Yamazaki, Matsui and Kitano started the Pino project in October 1999. Pino stood in April 2000 and started walking two months later, in June. That's less than a year from concept to working model.

A little more than a year after that milestone, in a move timed to coincide with the Humanoid Conference 2001 in November, the team opened up the Pino platform for other developers' use. The name "Pino" and Matsui's Pinocchio-like body design remain registered trademarks, but the rest is up for grabs. "At the beginning, it was just my hope to open the technology," Yamazaki said. "But we wound up opening the technology thoroughly, well beyond my expectation."

Anybody can download source code, revise and redistribute it. Based on the information posted on the Web, developers can build a robot using off-the-shelf motors and CPUs defined in the parts list. Yamasaki said he deliberately used components that can be easily found in parts shops, in the hope that Pino's architecture would be opened.

Pino's basic architecture is a combination of Futuba Corp. servo modules — 26 in all, falling into three types. The controller consists of two components: an SH2 processor (SH7065) as the master and a complex programmable-logic device (FLEX10K30A) as slave. The SH2 is connected to a PC via RS-232C.

Frugally redundant

To reduce production costs, the design uses the same components — Pino has 600 components in all — as many times as possible. That leads to some redundancies in the mechanical architecture. But Pino can be built with relatively inexpensive parts. Yamasaki toted up his version's components and materials cost at roughly $15,000.

The Open Pino Web site is based on the GNU General Public License (GPL) method. "We wanted to open Pino technology so that all people who are interested in Pino can use it. But at the same time, we want to make clear who has the copyright," said Yukiko Matsuoka, spokesperson of the Kintano Project. The Linux operating system is a famous example of a GPL open-source agreement, "but Pino is not software, so there is no exactly suitable method. We use the GPL framework and if some trouble occurs, we'll discuss it," Matsuoka said.
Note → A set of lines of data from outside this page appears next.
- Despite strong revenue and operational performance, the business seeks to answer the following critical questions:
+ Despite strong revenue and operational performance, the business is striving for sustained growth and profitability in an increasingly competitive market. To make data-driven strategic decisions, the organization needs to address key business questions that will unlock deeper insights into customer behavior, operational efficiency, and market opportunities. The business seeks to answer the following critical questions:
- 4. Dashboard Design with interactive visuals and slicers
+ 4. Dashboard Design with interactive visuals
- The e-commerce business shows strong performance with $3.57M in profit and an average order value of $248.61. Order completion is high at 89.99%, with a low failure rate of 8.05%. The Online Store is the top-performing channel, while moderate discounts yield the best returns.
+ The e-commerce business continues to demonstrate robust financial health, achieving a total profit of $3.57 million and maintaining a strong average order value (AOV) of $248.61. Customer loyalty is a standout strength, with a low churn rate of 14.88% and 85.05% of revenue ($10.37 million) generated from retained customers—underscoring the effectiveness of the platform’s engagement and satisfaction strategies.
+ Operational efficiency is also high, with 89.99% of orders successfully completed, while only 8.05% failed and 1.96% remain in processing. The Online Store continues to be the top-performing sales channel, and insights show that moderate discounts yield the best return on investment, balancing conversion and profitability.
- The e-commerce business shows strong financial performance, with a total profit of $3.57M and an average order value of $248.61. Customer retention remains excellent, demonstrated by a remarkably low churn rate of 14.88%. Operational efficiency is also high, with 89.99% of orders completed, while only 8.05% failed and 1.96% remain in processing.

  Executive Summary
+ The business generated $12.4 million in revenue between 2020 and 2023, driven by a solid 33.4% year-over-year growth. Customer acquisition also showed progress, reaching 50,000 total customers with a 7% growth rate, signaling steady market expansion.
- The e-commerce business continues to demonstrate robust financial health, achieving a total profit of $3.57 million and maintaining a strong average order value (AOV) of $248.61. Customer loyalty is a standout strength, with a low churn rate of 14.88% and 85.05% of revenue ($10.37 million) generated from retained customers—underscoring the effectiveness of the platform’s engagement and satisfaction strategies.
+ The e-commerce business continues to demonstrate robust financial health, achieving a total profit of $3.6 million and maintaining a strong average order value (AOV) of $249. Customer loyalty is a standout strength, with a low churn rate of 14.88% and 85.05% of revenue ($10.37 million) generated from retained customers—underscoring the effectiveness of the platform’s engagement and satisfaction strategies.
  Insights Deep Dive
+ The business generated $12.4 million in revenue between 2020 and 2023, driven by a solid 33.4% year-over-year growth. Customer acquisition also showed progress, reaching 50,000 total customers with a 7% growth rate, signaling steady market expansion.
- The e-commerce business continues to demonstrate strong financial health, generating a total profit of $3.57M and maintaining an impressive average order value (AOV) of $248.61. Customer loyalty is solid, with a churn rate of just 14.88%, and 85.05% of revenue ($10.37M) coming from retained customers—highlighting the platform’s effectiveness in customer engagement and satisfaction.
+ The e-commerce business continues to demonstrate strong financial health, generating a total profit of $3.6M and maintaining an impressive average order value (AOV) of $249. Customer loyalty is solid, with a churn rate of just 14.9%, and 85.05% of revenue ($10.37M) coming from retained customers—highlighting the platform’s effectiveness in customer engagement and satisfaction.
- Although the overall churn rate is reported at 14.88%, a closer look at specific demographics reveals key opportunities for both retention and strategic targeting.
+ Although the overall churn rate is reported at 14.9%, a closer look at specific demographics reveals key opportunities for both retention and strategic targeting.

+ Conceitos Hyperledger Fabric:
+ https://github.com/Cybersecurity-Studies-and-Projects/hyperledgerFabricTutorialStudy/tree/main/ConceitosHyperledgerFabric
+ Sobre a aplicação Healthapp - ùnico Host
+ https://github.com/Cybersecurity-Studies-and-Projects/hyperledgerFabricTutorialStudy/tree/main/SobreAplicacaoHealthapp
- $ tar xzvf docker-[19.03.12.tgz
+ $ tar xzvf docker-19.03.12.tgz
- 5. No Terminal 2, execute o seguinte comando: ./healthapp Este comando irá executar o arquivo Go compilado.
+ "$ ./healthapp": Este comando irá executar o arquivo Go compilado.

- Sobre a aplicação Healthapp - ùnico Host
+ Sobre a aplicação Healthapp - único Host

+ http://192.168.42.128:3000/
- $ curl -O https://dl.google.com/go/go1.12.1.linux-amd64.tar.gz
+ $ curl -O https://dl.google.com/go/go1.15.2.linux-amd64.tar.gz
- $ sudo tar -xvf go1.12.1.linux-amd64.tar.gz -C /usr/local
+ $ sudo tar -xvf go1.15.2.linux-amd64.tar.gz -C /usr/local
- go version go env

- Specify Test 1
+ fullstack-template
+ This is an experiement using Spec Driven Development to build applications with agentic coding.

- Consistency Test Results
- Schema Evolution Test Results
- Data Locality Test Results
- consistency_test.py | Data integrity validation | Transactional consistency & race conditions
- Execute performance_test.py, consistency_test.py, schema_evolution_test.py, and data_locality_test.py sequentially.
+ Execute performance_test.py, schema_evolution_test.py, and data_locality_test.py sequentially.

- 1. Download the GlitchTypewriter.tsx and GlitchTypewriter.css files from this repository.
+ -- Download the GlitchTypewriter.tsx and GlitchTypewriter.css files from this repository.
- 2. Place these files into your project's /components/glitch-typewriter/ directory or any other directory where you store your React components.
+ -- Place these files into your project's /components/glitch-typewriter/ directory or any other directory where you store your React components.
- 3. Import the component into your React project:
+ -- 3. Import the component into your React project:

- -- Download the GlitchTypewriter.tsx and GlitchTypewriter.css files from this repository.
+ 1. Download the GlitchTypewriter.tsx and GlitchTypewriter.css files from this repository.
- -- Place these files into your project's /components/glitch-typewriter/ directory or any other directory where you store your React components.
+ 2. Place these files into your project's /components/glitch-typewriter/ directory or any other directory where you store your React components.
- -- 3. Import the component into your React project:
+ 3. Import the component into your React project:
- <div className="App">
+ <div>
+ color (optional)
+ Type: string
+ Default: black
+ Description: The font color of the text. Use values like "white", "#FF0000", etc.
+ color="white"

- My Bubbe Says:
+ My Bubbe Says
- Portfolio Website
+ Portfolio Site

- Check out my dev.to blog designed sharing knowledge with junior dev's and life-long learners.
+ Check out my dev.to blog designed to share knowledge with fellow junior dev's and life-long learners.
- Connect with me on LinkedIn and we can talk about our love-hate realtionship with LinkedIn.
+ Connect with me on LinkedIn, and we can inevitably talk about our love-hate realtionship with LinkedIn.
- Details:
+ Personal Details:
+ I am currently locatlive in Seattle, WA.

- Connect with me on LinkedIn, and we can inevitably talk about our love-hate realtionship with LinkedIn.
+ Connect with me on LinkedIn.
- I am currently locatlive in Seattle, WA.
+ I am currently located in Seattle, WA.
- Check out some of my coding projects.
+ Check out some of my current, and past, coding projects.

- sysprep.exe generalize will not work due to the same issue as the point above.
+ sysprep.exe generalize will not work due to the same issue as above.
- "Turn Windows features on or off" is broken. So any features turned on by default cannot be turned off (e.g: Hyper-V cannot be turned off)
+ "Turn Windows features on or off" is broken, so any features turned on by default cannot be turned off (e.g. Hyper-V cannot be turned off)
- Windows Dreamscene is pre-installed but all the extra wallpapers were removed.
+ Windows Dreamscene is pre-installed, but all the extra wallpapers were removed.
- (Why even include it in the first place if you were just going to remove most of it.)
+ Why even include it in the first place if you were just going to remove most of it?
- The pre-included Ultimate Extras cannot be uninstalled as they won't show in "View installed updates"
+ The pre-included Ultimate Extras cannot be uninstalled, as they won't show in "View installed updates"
JST and the Kitano Project have licensed Tokyo-based venture company ZMP to use the name "Pino" and the exterior design. The robotics startup produces its version of Pino using both the licensed and the public specifications. "Orders are increasing, surpassing our production capacity," said Hisashi Taniguchi, president of ZMP. By summer, ZMP plans to work with another manufacturer to increase production and intends to lower the price to around $20,000 per unit, he said.

Yamasaki, meanwhile, has wrapped up his part in the Pino development and is moving on. He said he now wants to build a robot with high energy efficiency — one that can boogie all day on the power from a few dry cells

. He returned to the Osaka graduate school of engineering in April to join Asada Laboratory, one of Japan's leading labs in robotic technology.